By Shanda Deziel - Wednesday, February 8, 2012 at 11:00 AM - 0 Comments
Just because the hat fits doesn’t mean you should wear it
Canadians face the same dilemma every winter: finding a hat that’s warm and looks good. This season, the Elmer Fudd-style fur-lined trapper hat is having a moment, and there are more boxy Russian faux-fur hats than usual. But stylists and designers agree the toque is the best choice. “Everyone can wear it,” says Vancouver hat designer Claudia Schulz, “people of all ages. And the price is right.”
But just because everyone can wear it doesn’t mean they should. Take the novelty toque. “I see adults walking down the street in what is clearly an animal-face hat for a kid and I’m shocked,” says Schulz, “You shouldn’t cheap out—buy a proper hat.”

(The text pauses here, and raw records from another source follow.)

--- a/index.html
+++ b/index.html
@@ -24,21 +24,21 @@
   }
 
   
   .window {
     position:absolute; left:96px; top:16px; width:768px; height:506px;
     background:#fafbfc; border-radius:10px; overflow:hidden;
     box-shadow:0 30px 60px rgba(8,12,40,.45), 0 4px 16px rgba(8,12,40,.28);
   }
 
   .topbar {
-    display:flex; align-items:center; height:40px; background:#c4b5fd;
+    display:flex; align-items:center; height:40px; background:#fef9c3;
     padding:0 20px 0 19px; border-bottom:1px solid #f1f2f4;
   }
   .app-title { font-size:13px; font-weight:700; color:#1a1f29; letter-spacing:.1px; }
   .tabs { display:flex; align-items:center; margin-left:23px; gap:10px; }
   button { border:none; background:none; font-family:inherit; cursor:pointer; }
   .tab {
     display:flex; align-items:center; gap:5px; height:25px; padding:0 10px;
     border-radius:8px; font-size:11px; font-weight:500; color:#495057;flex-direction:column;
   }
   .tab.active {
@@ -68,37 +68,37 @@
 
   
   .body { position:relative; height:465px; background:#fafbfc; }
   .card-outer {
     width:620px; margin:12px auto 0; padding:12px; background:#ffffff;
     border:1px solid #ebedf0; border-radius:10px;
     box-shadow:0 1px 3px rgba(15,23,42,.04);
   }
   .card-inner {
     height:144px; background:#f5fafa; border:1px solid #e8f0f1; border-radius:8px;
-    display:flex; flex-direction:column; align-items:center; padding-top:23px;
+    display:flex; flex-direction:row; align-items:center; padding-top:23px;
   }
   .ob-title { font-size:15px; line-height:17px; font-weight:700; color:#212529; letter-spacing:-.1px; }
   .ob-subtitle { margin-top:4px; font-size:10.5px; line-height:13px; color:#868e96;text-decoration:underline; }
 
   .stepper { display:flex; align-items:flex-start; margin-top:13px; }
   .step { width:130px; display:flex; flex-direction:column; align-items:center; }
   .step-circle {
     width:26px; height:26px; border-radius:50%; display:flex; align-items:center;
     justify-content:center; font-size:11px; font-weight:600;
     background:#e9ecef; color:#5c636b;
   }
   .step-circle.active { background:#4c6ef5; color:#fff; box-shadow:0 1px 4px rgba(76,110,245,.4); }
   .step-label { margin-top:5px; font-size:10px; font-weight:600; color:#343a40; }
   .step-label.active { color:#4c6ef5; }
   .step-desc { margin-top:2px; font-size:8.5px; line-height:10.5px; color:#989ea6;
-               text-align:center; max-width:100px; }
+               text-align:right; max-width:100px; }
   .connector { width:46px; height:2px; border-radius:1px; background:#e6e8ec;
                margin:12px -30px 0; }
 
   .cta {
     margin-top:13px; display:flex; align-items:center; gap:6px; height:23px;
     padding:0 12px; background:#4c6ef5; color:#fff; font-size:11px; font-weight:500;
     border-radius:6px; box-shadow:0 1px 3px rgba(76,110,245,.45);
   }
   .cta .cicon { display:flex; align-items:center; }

Stacy Hall, owner of Toque Town on Granville Island in Vancouver, has seen a steady stream of customers interested in the Mohawk toque, which looks like a knit horse’s mane, and the Pook Toque, made of two grey wool socks that flop around like bunny ears, not to mention Knitwits, a line of toques with earflaps that comes in more than 30 styles including zebra, cow, penguin, and yeti monster. Knitwits have been very popular with tweens, university students and far too many adults. “If rocking a panda hat with pom-poms at 38 makes you feel good,” says Vancouver stylist Amy Lu, “then go for it. Having said that, it might not be appropriate if you are looking for a date or a place of employment.” The novelty toques have been around for a few years, but Hall feels they are reaching a saturation point.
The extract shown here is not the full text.